Quando do imperador Licínio, Agrícola governava a Capadócia. Em Sebasta, principiou a perseguição aos cristãos. À procura de animais ferozes, diante dos quais desejava expor as vítimas, ordenou aos seus homens que se embrenhassem nas florestas das vizinhanças e os apanhassem vivos. Um grupo de caçadores acabou chegando ao pé de uma montanha e. ali. Abismados, viram todos que várias feras, reconhecidamente irreconciliáveis, confraternizavam-se na maior tranqüilidade, diante da boca de uma caverna. E eram leões, tigres, lobos, chacais, hienas, ursos, antílopes de toda a espécie, e hienas e leopardos, e macacos de grande porte.

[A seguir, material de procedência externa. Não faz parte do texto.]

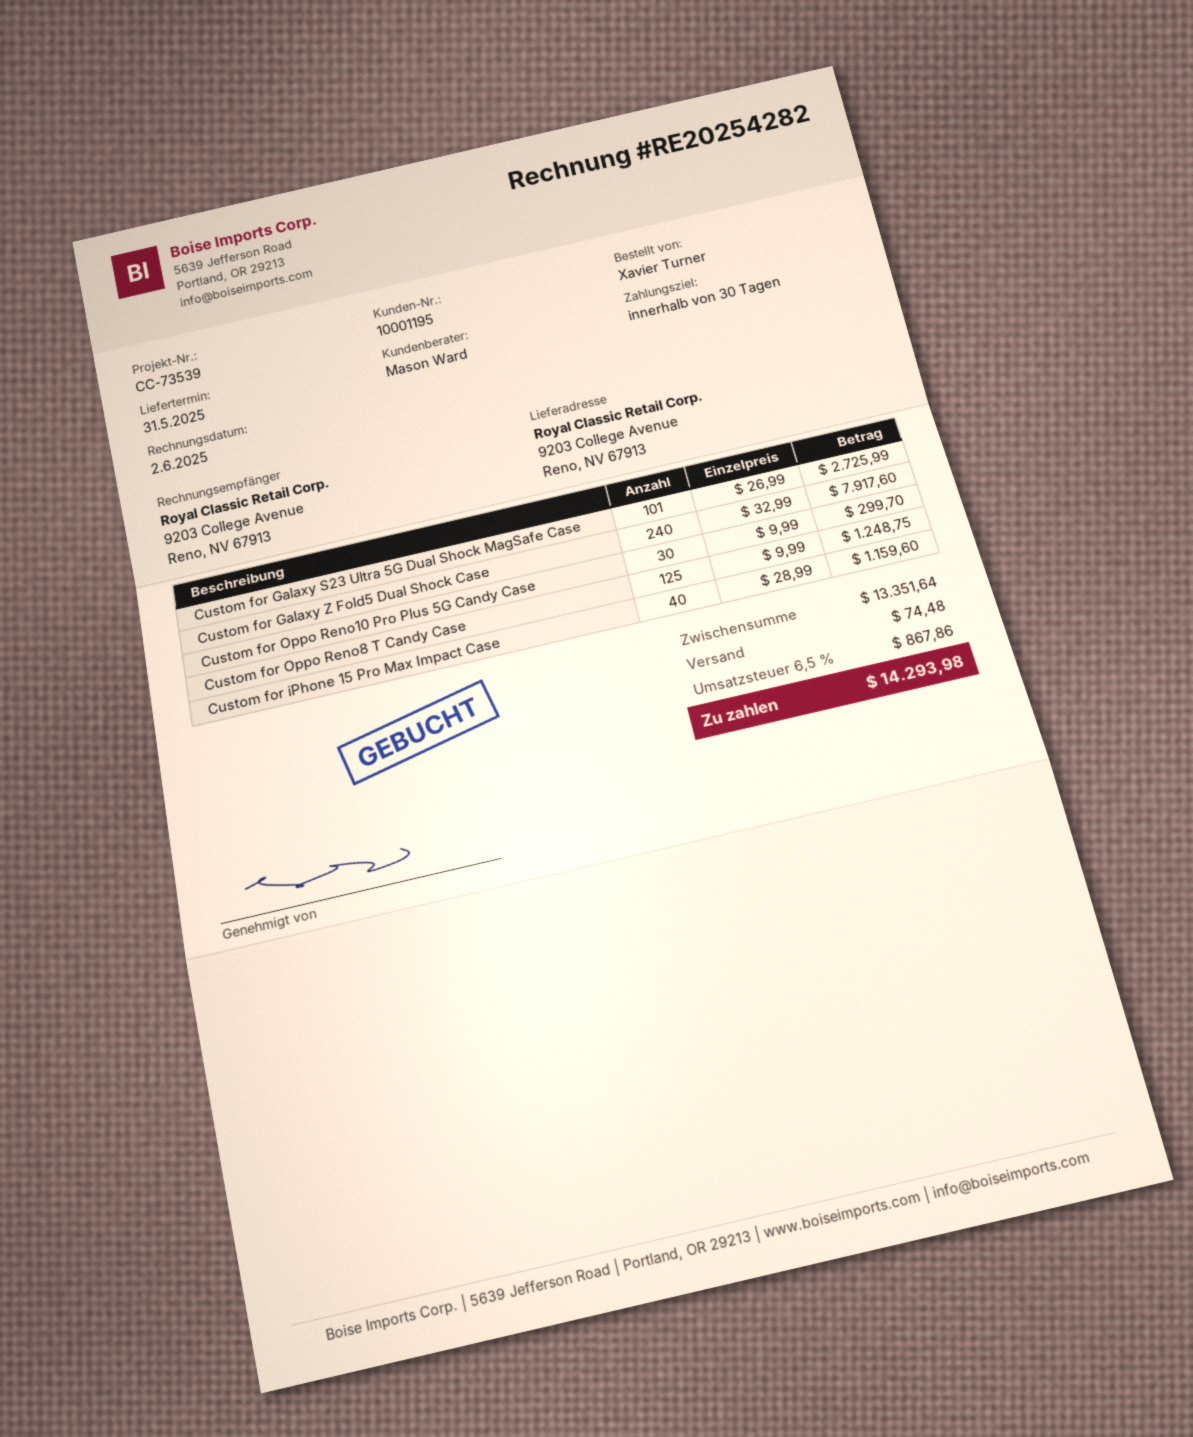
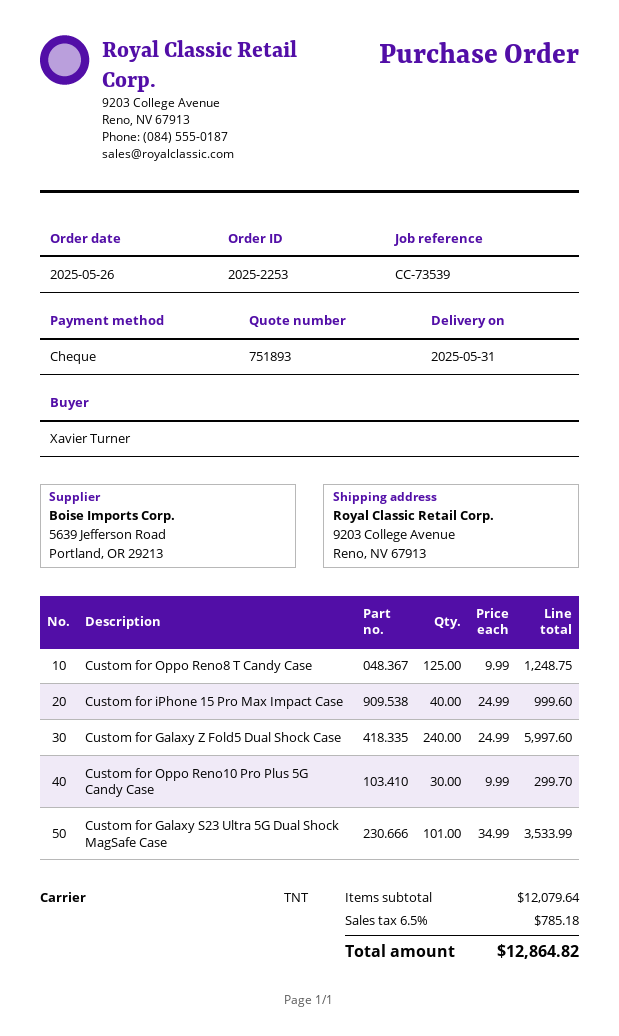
Custom for Galaxy S23 Ultra 5G Dual Shock MagSafe Case: 101 x 26.99 = 2725.99 -> 101 x 34.99 = 3533.99
Custom for Galaxy Z Fold5 Dual Shock Case: 240 x 32.99 = 7917.60 -> 240 x 24.99 = 5997.60
Custom for iPhone 15 Pro Max Impact Case: 40 x 28.99 = 1159.60 -> 40 x 24.99 = 999.60
subtotal: 13351.64 -> 12079.64
shipping: 74.48 -> none
tax: 6.5% = 867.86 -> 6.5% = 785.18
total: 14293.98 -> 12864.82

Busto-relicário de São Brás que se conserva em Zaragoza, Espanha |
Que significava aquilo? Era o que se perguntavam, atônitos, os caçadores. Logo, porém, da admiração, passaram ao estupor. Um homem, aparecendo à luz, saído da escuridão da gruta, considerou as feras e, em seguida, como que as abençoou. E todas, em ordem, sossegadas, desapareceram, foram-se para as brenhas donde haviam vindo.
Um leão, todavia, grande e de enorme juba fulva, permaneceu onde se encontrava. E os homens que observavam, agora estatelados, viram-no erguer uma das patas e o habitante da caverna aproximar-se dele. Era talvez um estrepe que se lhe cravara na mão. E, feita a intervenção, o animal, tranquilamente, como os demais, foi-se dali.
Aquele fato, relataram-no os que os observaram a Agrícola. E o governador, ordenando aos soldados que se fossem, à caverna e prendessem o homem que nela vivia, ficou guardando o resultado da expedição.São Brás, armênio de nascimento, homem puro e inocente, doce e modesto, era o morador da gruta.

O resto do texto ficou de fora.